Los lugares donde buscamos esa felicidad no tienen necesariamente que ver con inversiones previas de esfuerzo o sacrificio, como en el pasado, sino con la esperanza de encontrar algo nuevo, algo que aún no hemos experimentado. Una ciudad, un país, una actividad, una relación: el atractivo de estos lugares radica en que nos prometen una dosis nueva y vibrante de felicidad, un "santo grial" fugaz que nos invita a consumirlo antes de que se agote.
Lo que antes era nuevo y excitante pronto se vuelve mundano. La idea de que una vez que "encontramos" un lugar o una experiencia feliz, ese lugar debe seguir siendo fuente de placer constante, está en el corazón de esta insatisfacción continua. En cuanto el placer empieza a decaer, la ley de los rendimientos decrecientes entra en acción. En un mundo saturado de opciones y experiencias, la búsqueda de la felicidad se convierte en un ciclo interminable de tentativas, algunas exitosas, otras no, pero siempre marcadas por la sensación de que lo que alguna vez nos dio placer ya no tiene la misma fuerza.

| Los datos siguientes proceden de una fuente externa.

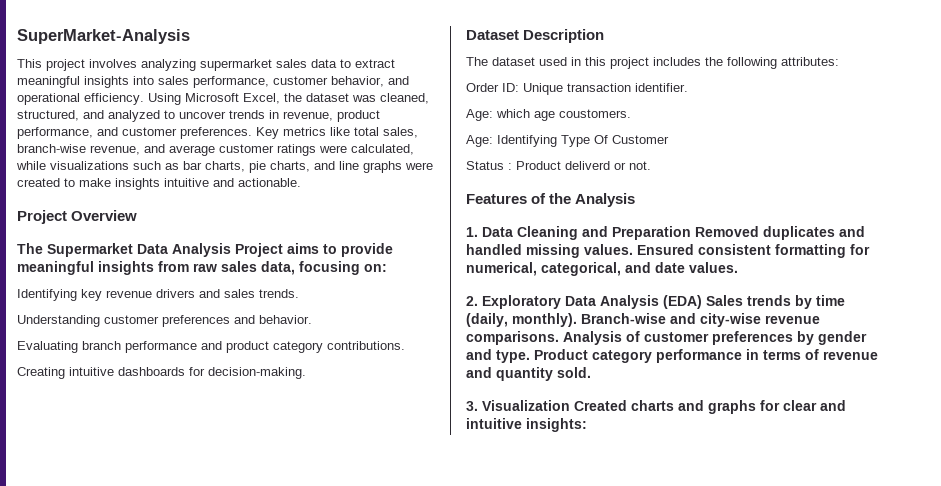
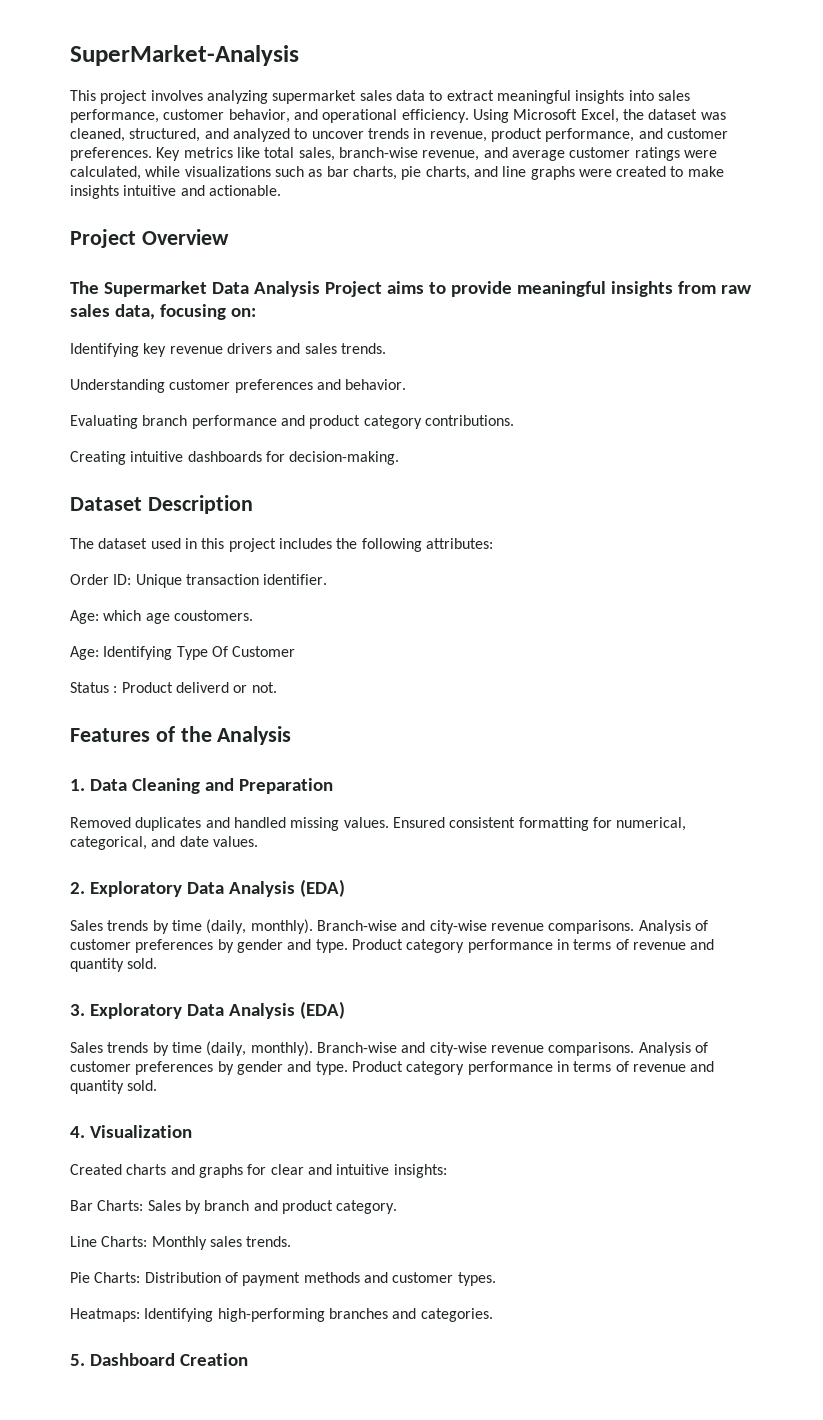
- 1. Data Cleaning and Preparation Removed duplicates and handled missing values.
+ 1. Data Cleaning and Preparation
+ Removed duplicates and handled missing values.
- 2. Exploratory Data Analysis (EDA) Sales trends by time (daily, monthly).
+ 2. Exploratory Data Analysis (EDA)
+ Sales trends by time (daily, monthly).
- 3. Visualization Created charts and graphs for clear and intuitive insights:
+ 3. Exploratory Data Analysis (EDA)
+ Sales trends by time (daily, monthly). Branch-wise and city-wise revenue comparisons. Analysis of customer preferences by gender and type. Product category performance in terms of revenue and quantity sold.
+ 4. Visualization
+ Created charts and graphs for clear and intuitive insights:
+ Bar Charts: Sales by branch and product category.
+ Line Charts: Monthly sales trends.
+ Pie Charts: Distribution of payment methods and customer types.
+ Heatmaps: Identifying high-performing branches and categories.
+ 5. Dashboard Creation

Por eso, la felicidad se convierte en un objeto efímero, que no puede ser sostenido o cultivado. La constante búsqueda de un futuro mejor se ve reemplazada por una serie de momentos de satisfacción, sin garantías de que continuarán. Cada minuto feliz es valioso, pero también se percibe como algo que podría desaparecer en cualquier momento. En lugar de una satisfacción duradera, la felicidad moderna se basa en la acumulación de instantes aislados de goce, que pierden rápidamente su poder cuando se repiten.
El desafío de la felicidad en la actualidad no es necesariamente buscarla más intensamente, sino entender que su naturaleza ha cambiado. En lugar de una promesa a largo plazo, la felicidad es ahora un esfuerzo constante por saborear el presente. Pero este enfoque también nos invita a reflexionar sobre las condiciones en las que buscamos la felicidad. ¿Es posible encontrar un equilibrio entre la búsqueda personal de la felicidad y el reconocimiento de su fugacidad? ¿Podemos reconciliar la búsqueda de momentos felices con una visión más amplia y menos consumista de lo que significa una vida buena?
Es probable que la felicidad, tal como la entendemos hoy, no sea algo que podamos "poseer" de manera permanente. Pero quizás, en lugar de buscar un modelo ideal de felicidad que siempre se agote, podamos aceptar que los momentos felices, aunque efímeros, tienen un valor intrínseco. Tal vez el futuro de la felicidad pase no por su acumulación, sino por su apreciación en su brevedad, en la capacidad de vivir en el presente sin la presión de encontrar la "gran felicidad" que, de hecho, no existe.